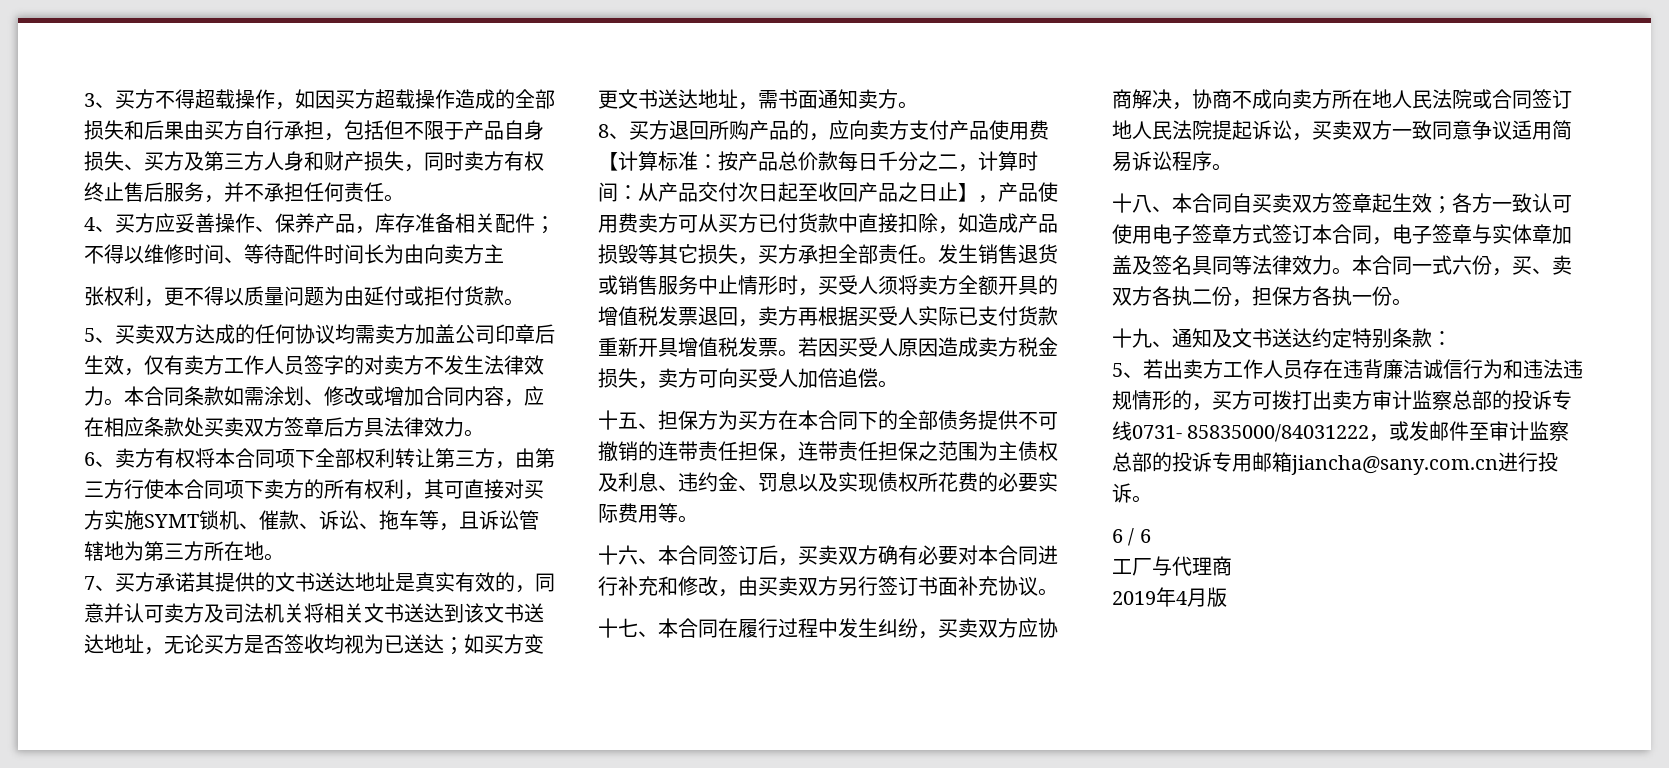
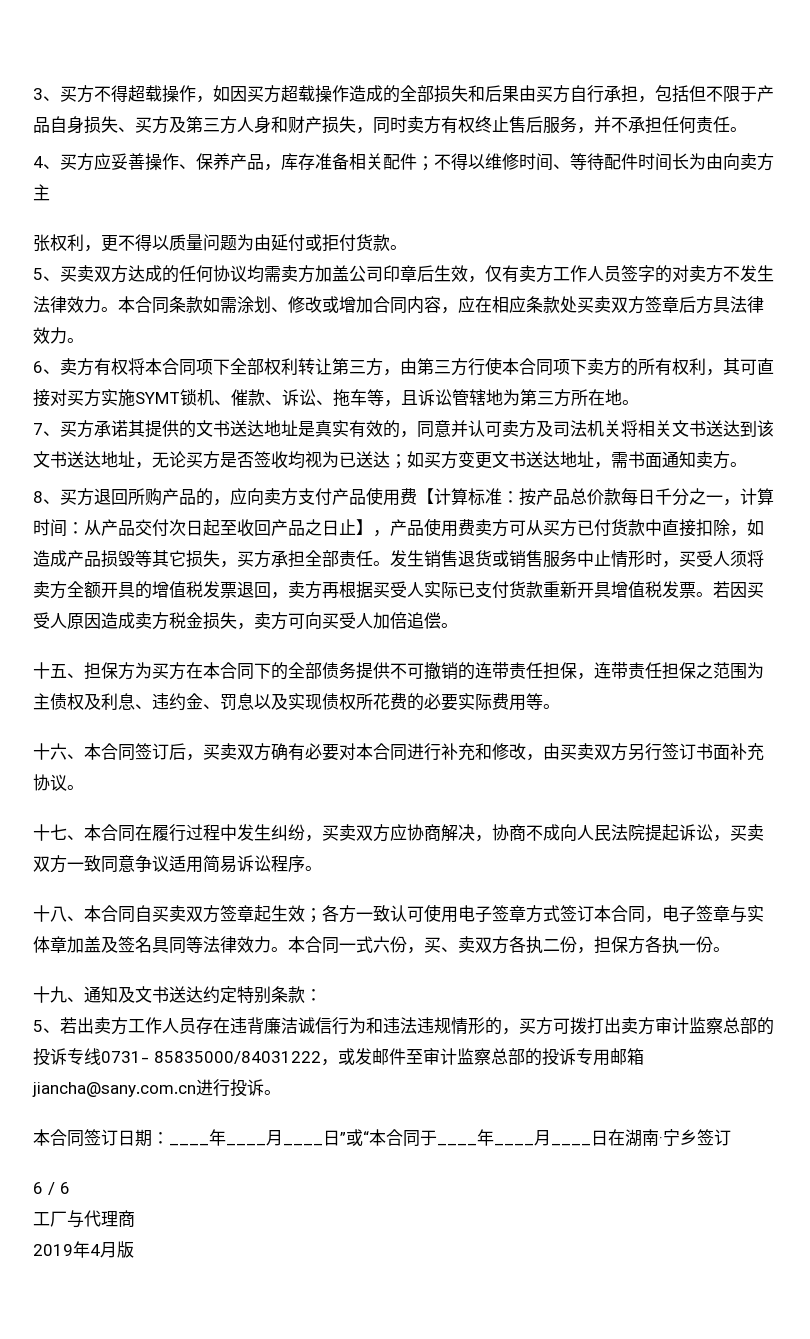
- 8、买方退回所购产品的，应向卖方支付产品使用费【计算标准：按产品总价款每日千分之二，计算时间：从产品交付次日起至收回产品之日止】，产品使用费卖方可从买方已付货款中直接扣除，如造成产品损毁等其它损失，买方承担全部责任。
+ 8、买方退回所购产品的，应向卖方支付产品使用费【计算标准：按产品总价款每日千分之一，计算时间：从产品交付次日起至收回产品之日止】，产品使用费卖方可从买方已付货款中直接扣除，如造成产品损毁等其它损失，买方承担全部责任。
- 十七、本合同在履行过程中发生纠纷，买卖双方应协商解决，协商不成向卖方所在地人民法院或合同签订地人民法院提起诉讼，买卖双方一致同意争议适用简易诉讼程序。
+ 十七、本合同在履行过程中发生纠纷，买卖双方应协商解决，协商不成向人民法院提起诉讼，买卖双方一致同意争议适用简易诉讼程序。
+ 本合同签订日期：____年____月____日”或“本合同于____年____月____日在湖南·宁乡签订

####################

- _ACTIVITY_: Please reproduce all the material exactly. Pictures stay out of the copy.

- _TASK SOLUTION_:
- 8、买方退回所购产品的，应向卖方支付产品使用费【计算标准：按产品总价款每日千分之二，计算时间：从产品交付次日起至收回产品之日止】，产品使用费卖方可从买方已付货款中直接扣除，如造成产品损毁等其它损失，买方承担全部责任。
+ 8、买方退回所购产品的，应向卖方支付产品使用费【计算标准：按产品总价款每日千分之一，计算时间：从产品交付次日起至收回产品之日止】，产品使用费卖方可从买方已付货款中直接扣除，如造成产品损毁等其它损失，买方承担全部责任。
- 十七、本合同在履行过程中发生纠纷，买卖双方应协商解决，协商不成向卖方所在地人民法院或合同签订地人民法院提起诉讼，买卖双方一致同意争议适用简易诉讼程序。
+ 十七、本合同在履行过程中发生纠纷，买卖双方应协商解决，协商不成向人民法院提起诉讼，买卖双方一致同意争议适用简易诉讼程序。
+ 本合同签订日期：____年____月____日”或“本合同于____年____月____日在湖南·宁乡签订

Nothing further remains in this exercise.